Scan the listing below for the word "none" and copy every line that has it.
PROVIDED MATERIAL START
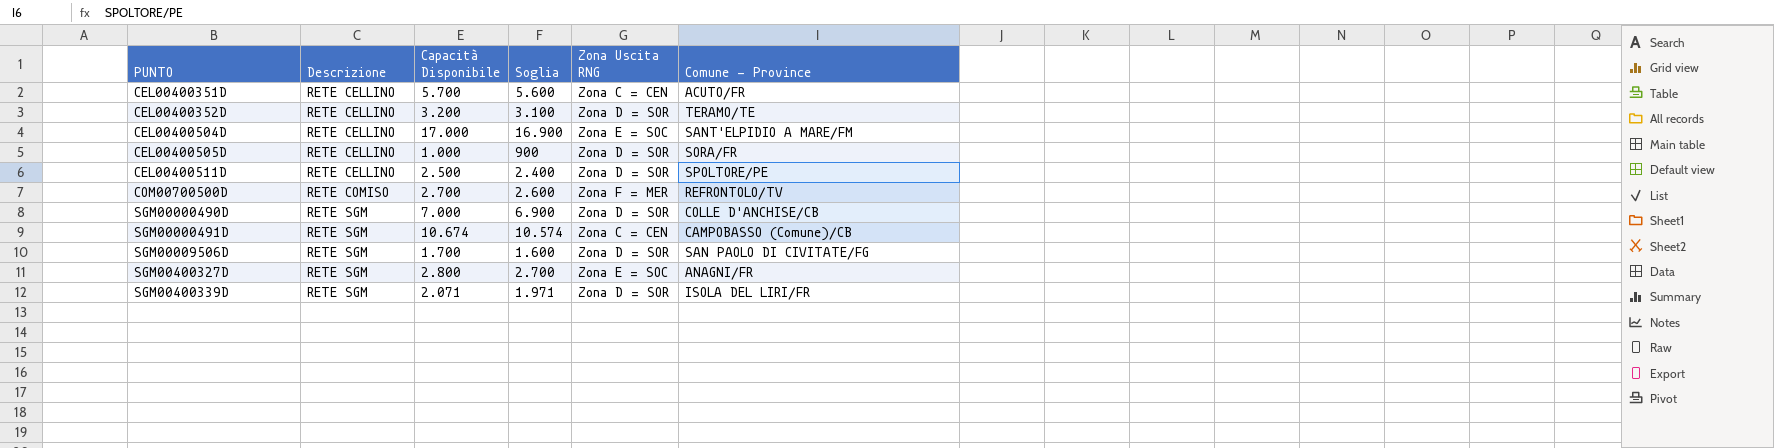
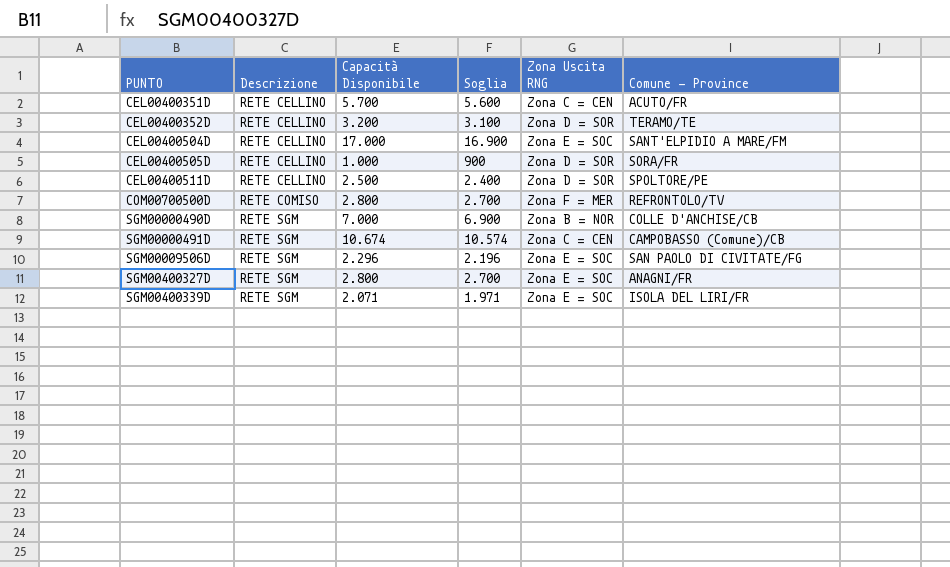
COM00700500D | Capacità Disponibile: 2.700 -> 2.800
COM00700500D | Soglia: 2.600 -> 2.700
SGM00000490D | Zona Uscita RNG: Zona D = SOR -> Zona B = NOR
SGM00009506D | Capacità Disponibile: 1.700 -> 2.296
SGM00009506D | Soglia: 1.600 -> 2.196
SGM00009506D | Zona Uscita RNG: Zona D = SOR -> Zona E = SOC
SGM00400339D | Zona Uscita RNG: Zona D = SOR -> Zona E = SOC

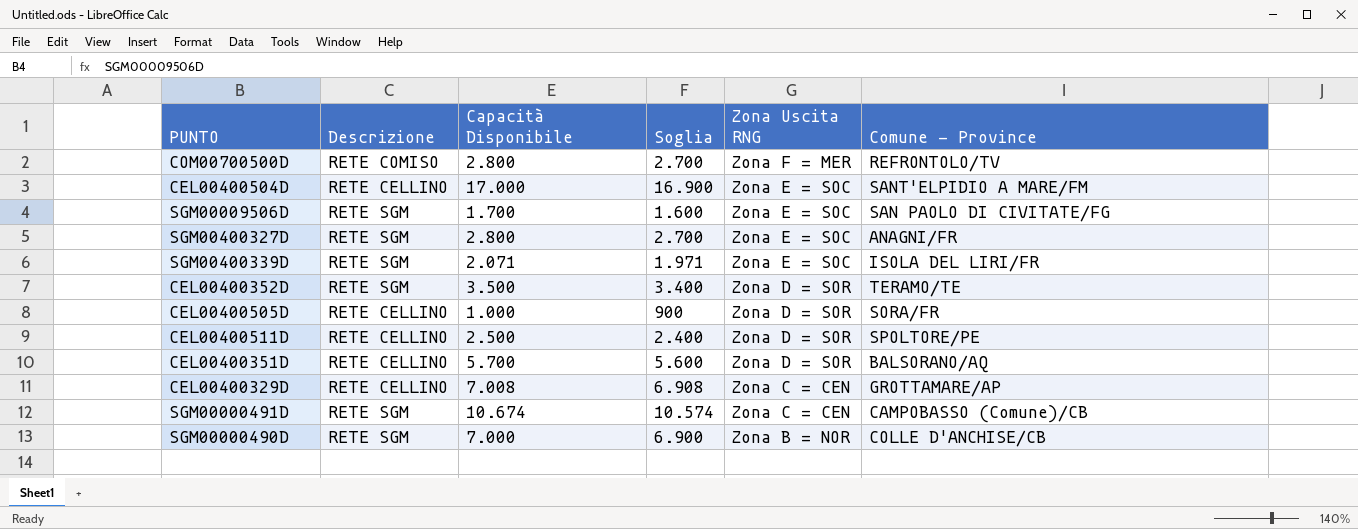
row order: PUNTO ascending -> Zona Uscita RNG descending
SGM00009506D | Capacità Disponibile: 2.296 -> 1.700
SGM00009506D | Soglia: 2.196 -> 1.600
CEL00400352D | Descrizione: RETE CELLINO -> RETE SGM
CEL00400352D | Capacità Disponibile: 3.200 -> 3.500
CEL00400352D | Soglia: 3.100 -> 3.400
CEL00400351D | Zona Uscita RNG: Zona C = CEN -> Zona D = SOR
CEL00400351D | Comune - Province: ACUTO/FR -> BALSORANO/AQ
row CEL00400329D: none -> RETE CELLINO | 7.008 | 6.908 | Zona C = CEN | GROTTAMARE/AP

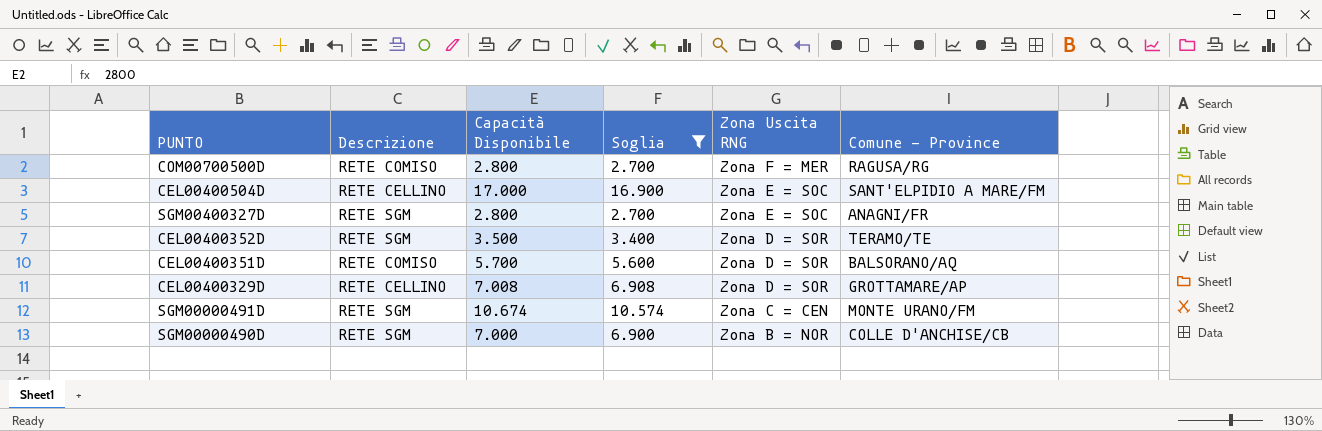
filter: none -> Soglia >= 2.700
COM00700500D | Comune - Province: REFRONTOLO/TV -> RAGUSA/RG
CEL00400351D | Descrizione: RETE CELLINO -> RETE COMISO
CEL00400329D | Zona Uscita RNG: Zona C = CEN -> Zona D = SOR
SGM00000491D | Comune - Province: CAMPOBASSO (Comune)/CB -> MONTE URANO/FM

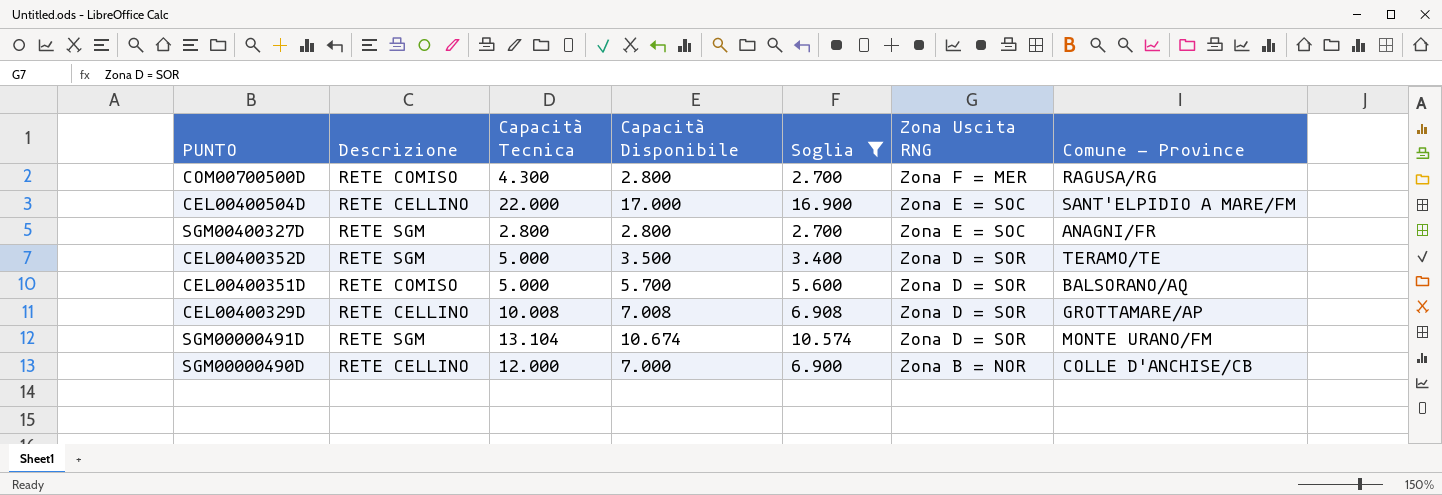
column Capacità Tecnica | position: none -> 3
SGM00000491D | Zona Uscita RNG: Zona C = CEN -> Zona D = SOR
SGM00000490D | Descrizione: RETE SGM -> RETE CELLINO

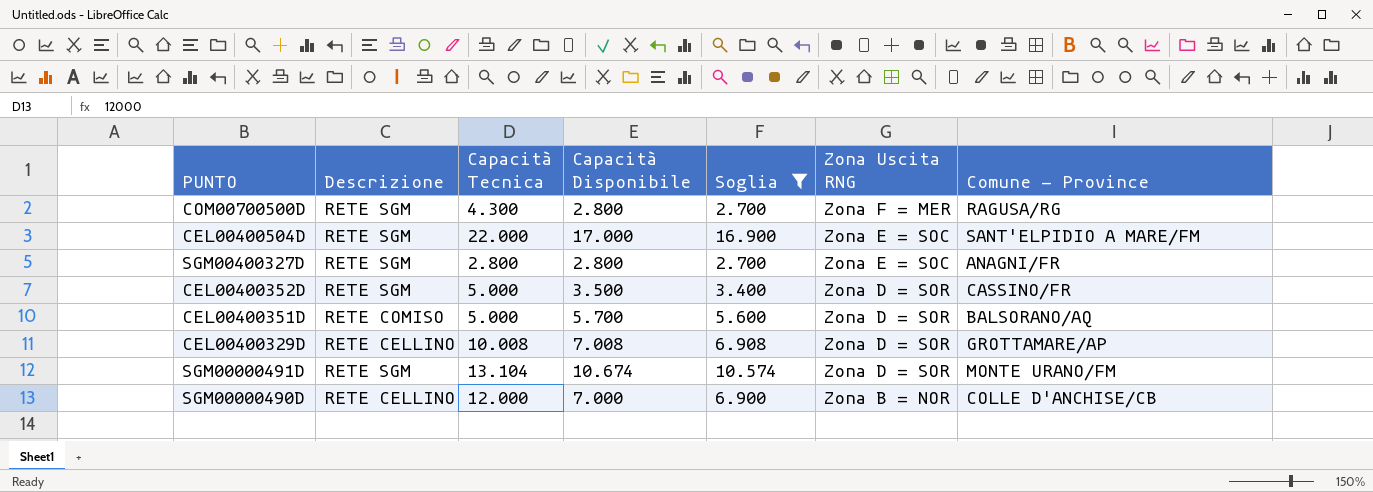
COM00700500D | Descrizione: RETE COMISO -> RETE SGM
CEL00400504D | Descrizione: RETE CELLINO -> RETE SGM
CEL00400352D | Comune - Province: TERAMO/TE -> CASSINO/FR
PROVIDED MATERIAL END
- **EXERCISE RESPONSE**:
row CEL00400329D: none -> RETE CELLINO | 7.008 | 6.908 | Zona C = CEN | GROTTAMARE/AP
filter: none -> Soglia >= 2.700
column Capacità Tecnica | position: none -> 3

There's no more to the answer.